Chart of the Day
Equity markets continued to rally yesterday, and it seemed like a more convincing move than the one we discussed in yesterday’s newsletter, given that bond yields rose and the dollar weakened against most currencies. In the bond market, long yields rose the most, which caused the 30-5 year curve to widen to 143 bp in the US, the most since early 2016. Back then, the 30-5 year curves were similar across the advanced economies.

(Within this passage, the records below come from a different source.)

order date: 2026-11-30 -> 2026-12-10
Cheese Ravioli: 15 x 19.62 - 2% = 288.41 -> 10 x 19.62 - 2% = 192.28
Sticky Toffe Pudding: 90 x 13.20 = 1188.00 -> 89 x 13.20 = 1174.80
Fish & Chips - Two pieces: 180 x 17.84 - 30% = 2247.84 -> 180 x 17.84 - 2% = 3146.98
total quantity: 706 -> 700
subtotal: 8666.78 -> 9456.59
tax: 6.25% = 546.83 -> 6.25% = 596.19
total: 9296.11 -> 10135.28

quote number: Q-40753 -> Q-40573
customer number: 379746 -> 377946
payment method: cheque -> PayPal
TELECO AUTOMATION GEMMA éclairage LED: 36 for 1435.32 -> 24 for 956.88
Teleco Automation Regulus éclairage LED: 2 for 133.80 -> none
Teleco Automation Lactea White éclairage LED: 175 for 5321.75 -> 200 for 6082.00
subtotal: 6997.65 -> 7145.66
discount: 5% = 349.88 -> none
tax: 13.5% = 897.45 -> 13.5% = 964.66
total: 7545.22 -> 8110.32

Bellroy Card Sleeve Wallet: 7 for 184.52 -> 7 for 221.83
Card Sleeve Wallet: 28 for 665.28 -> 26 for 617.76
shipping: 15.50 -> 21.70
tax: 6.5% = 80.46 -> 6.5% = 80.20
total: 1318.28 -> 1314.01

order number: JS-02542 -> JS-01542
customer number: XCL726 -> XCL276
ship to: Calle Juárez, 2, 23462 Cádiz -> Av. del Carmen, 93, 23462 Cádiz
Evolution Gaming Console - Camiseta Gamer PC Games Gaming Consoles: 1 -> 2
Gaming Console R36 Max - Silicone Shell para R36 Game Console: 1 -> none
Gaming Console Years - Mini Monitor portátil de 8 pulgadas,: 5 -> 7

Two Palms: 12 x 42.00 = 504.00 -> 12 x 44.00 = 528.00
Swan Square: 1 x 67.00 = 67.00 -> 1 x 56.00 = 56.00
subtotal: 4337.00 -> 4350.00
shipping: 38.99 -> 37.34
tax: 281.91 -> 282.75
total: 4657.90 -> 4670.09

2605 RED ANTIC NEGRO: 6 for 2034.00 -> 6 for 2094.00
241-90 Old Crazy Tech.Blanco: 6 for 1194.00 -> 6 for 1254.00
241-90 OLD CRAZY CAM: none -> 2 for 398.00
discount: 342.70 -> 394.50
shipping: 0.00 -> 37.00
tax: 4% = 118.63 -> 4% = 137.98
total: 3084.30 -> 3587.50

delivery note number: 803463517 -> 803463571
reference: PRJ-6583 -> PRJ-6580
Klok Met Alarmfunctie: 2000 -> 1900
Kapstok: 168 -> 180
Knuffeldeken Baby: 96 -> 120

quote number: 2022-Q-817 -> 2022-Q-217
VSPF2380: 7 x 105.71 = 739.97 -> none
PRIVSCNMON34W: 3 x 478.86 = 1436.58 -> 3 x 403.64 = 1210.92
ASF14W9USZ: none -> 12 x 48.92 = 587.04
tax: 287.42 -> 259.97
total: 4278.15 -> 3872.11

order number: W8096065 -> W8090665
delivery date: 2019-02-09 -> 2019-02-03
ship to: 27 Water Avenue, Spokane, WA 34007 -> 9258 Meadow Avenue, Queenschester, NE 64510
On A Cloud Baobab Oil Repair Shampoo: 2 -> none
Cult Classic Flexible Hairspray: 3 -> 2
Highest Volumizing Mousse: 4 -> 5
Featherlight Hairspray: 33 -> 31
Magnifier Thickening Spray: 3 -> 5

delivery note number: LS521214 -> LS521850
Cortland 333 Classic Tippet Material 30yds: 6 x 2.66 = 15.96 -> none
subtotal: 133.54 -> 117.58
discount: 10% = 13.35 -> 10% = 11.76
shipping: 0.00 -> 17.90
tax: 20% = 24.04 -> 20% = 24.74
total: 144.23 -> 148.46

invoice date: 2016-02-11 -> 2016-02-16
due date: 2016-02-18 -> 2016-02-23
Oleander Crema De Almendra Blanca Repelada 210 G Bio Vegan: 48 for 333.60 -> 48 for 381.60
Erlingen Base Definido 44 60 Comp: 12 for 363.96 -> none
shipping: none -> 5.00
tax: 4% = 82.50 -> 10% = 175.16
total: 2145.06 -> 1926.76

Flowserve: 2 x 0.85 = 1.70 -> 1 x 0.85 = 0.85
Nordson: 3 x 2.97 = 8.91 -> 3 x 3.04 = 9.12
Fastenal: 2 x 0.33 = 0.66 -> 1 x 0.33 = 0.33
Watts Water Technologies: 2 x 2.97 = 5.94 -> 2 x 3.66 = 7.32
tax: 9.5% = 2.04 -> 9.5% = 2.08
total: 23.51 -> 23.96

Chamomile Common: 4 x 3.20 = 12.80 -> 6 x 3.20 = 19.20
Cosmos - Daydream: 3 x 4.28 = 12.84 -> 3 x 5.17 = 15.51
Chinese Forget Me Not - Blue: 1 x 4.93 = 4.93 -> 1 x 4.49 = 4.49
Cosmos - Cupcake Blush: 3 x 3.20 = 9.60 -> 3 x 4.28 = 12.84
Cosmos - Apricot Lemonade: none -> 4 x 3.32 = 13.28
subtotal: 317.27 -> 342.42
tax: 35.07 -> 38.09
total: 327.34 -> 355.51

But nowadays, it is apparently only in the US where investors have much faith in the very long-run outlook.
Eurozone GDP growth dropped by 0.7% QoQ amid the latest restrictions, and the surveys there remain far below the levels seen before Covid.
In the UK, realtors’ expectations for house prices have slumped ahead of the re-imposition of transaction taxes.
Brazilian industrial production has recovered more strongly than in many countries.
The rise in yields yesterday was primarily due to higher inflation expectations, meaning that real yields fell again.
The rebound in equities was seen across the world.
Although the dollar continued to strengthen against the main constituents of the DXY yesterday, it depreciated strongly against most high-beta currencies.
Oil prices joined in the positive moves and rose to their highest since early 2020.
It wasn’t a great day for other commodities, however. Iron ore and copper dropped back - some of the recent weakness here is to do with tightening credit conditions in China.
Similarly, retail investors appear to have given up on the silver trade, although it remains higher than last week, and the gold/silver ratio therefore lower than for most of the past four months.